Assignment. Skip the images; return every entry exactly.

Records supplied.
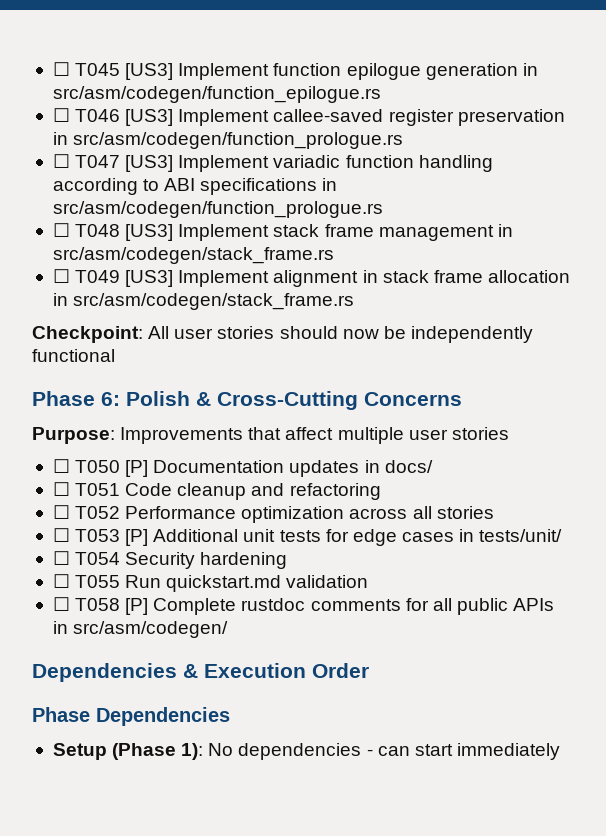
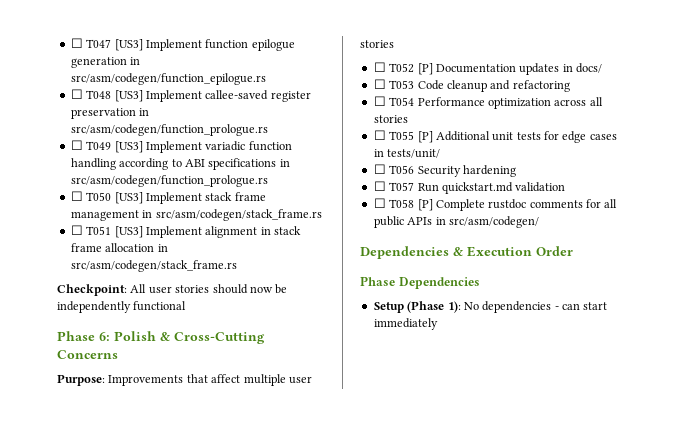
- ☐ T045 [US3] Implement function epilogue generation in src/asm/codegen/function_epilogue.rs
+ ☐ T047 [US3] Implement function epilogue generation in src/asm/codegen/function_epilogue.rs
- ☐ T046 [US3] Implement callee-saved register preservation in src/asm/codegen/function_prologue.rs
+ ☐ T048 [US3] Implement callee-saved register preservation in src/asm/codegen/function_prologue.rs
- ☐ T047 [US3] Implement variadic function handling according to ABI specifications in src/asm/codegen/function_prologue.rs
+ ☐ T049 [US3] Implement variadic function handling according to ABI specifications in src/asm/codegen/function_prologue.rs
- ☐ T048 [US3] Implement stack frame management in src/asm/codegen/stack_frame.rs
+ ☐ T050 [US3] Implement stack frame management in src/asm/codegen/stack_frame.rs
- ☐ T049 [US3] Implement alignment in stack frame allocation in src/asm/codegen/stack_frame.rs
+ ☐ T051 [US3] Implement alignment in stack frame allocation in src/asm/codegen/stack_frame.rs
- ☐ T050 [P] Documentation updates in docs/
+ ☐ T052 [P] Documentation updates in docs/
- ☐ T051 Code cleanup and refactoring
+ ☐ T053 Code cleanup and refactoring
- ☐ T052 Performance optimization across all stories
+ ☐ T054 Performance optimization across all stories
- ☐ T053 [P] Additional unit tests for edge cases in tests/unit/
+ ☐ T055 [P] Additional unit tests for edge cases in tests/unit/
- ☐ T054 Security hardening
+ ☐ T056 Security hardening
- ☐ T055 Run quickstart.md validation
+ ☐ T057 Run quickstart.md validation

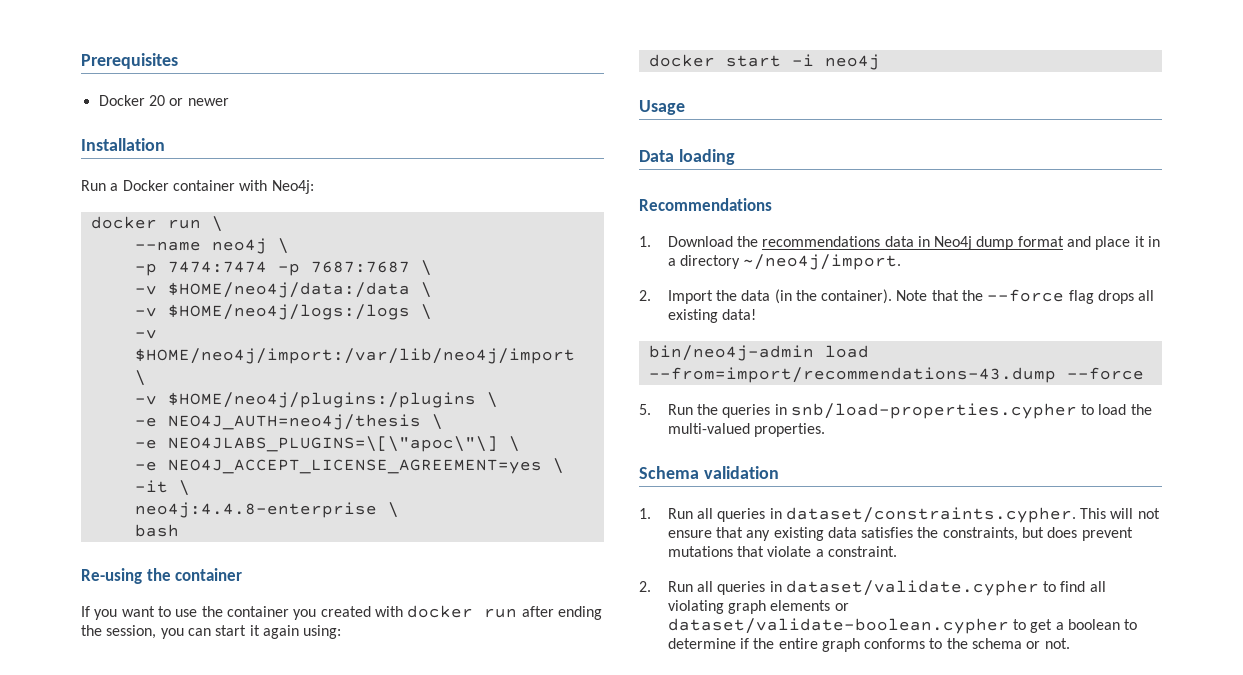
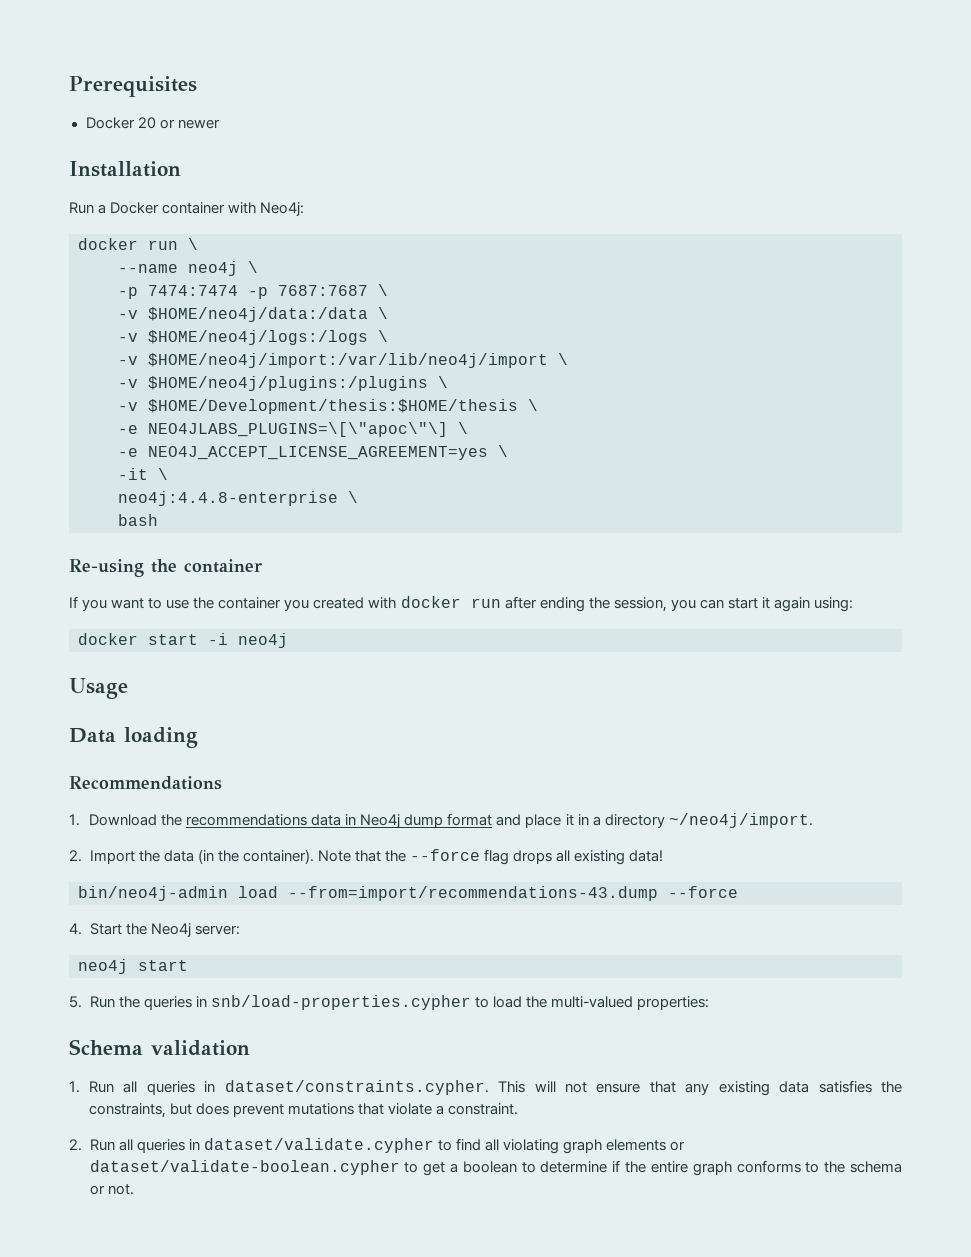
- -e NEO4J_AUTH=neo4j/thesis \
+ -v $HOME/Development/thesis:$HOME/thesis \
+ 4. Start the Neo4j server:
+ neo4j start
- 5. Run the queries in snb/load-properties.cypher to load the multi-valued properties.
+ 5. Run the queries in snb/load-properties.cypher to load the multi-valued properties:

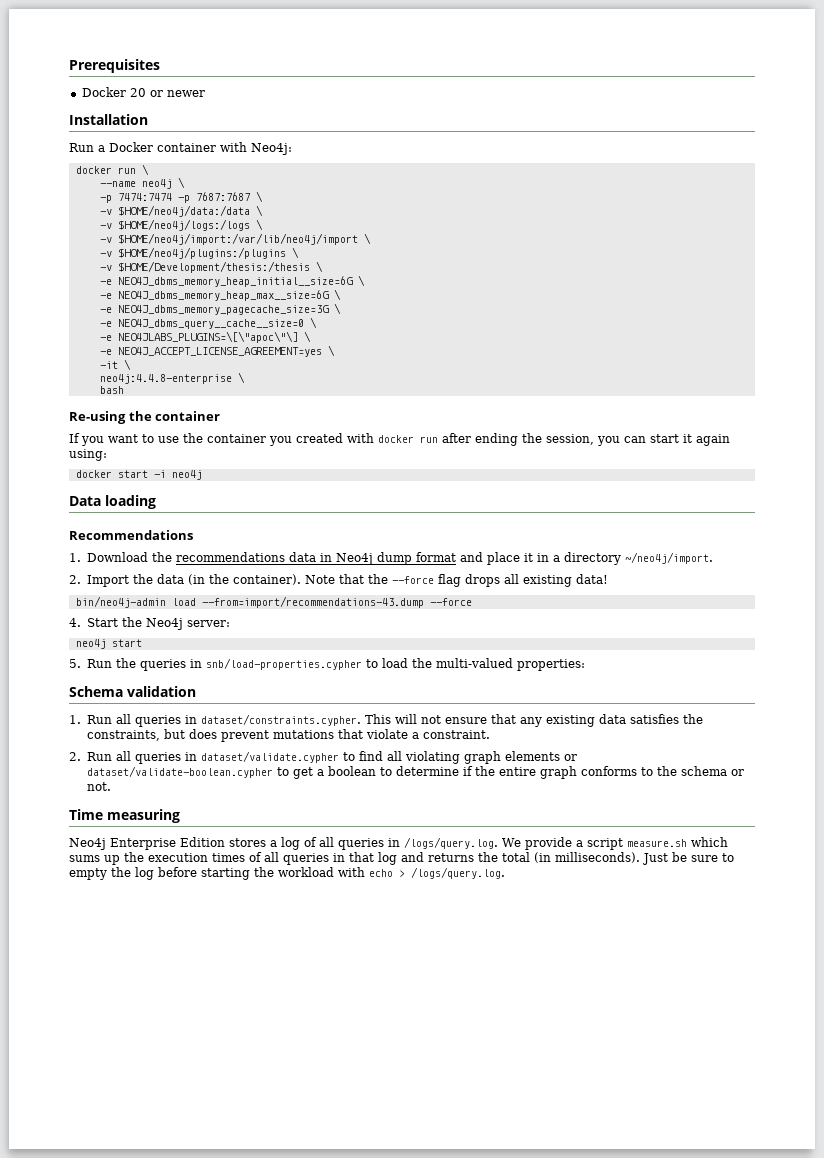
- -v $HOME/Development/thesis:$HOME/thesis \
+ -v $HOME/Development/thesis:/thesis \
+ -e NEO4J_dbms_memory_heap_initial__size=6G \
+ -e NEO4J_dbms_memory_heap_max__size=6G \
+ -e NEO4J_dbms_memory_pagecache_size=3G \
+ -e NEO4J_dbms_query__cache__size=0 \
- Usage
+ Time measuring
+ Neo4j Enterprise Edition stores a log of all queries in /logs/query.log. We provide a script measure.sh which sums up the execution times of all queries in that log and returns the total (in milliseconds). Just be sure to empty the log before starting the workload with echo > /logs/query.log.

Exercise response.
- ☐ T045 [US3] Implement function epilogue generation in src/asm/codegen/function_epilogue.rs
+ ☐ T047 [US3] Implement function epilogue generation in src/asm/codegen/function_epilogue.rs
- ☐ T046 [US3] Implement callee-saved register preservation in src/asm/codegen/function_prologue.rs
+ ☐ T048 [US3] Implement callee-saved register preservation in src/asm/codegen/function_prologue.rs
- ☐ T047 [US3] Implement variadic function handling according to ABI specifications in src/asm/codegen/function_prologue.rs
+ ☐ T049 [US3] Implement variadic function handling according to ABI specifications in src/asm/codegen/function_prologue.rs
- ☐ T048 [US3] Implement stack frame management in src/asm/codegen/stack_frame.rs
+ ☐ T050 [US3] Implement stack frame management in src/asm/codegen/stack_frame.rs
- ☐ T049 [US3] Implement alignment in stack frame allocation in src/asm/codegen/stack_frame.rs
+ ☐ T051 [US3] Implement alignment in stack frame allocation in src/asm/codegen/stack_frame.rs
- ☐ T050 [P] Documentation updates in docs/
+ ☐ T052 [P] Documentation updates in docs/
- ☐ T051 Code cleanup and refactoring
+ ☐ T053 Code cleanup and refactoring
- ☐ T052 Performance optimization across all stories
+ ☐ T054 Performance optimization across all stories
- ☐ T053 [P] Additional unit tests for edge cases in tests/unit/
+ ☐ T055 [P] Additional unit tests for edge cases in tests/unit/
- ☐ T054 Security hardening
+ ☐ T056 Security hardening
- ☐ T055 Run quickstart.md validation
+ ☐ T057 Run quickstart.md validation

- -e NEO4J_AUTH=neo4j/thesis \
+ -v $HOME/Development/thesis:$HOME/thesis \
+ 4. Start the Neo4j server:
+ neo4j start
- 5. Run the queries in snb/load-properties.cypher to load the multi-valued properties.
+ 5. Run the queries in snb/load-properties.cypher to load the multi-valued properties:

- -v $HOME/Development/thesis:$HOME/thesis \
+ -v $HOME/Development/thesis:/thesis \
+ -e NEO4J_dbms_memory_heap_initial__size=6G \
+ -e NEO4J_dbms_memory_heap_max__size=6G \
+ -e NEO4J_dbms_memory_pagecache_size=3G \
+ -e NEO4J_dbms_query__cache__size=0 \
- Usage
+ Time measuring
+ Neo4j Enterprise Edition stores a log of all queries in /logs/query.log. We provide a script measure.sh which sums up the execution times of all queries in that log and returns the total (in milliseconds). Just be sure to empty the log before starting the workload with echo > /logs/query.log.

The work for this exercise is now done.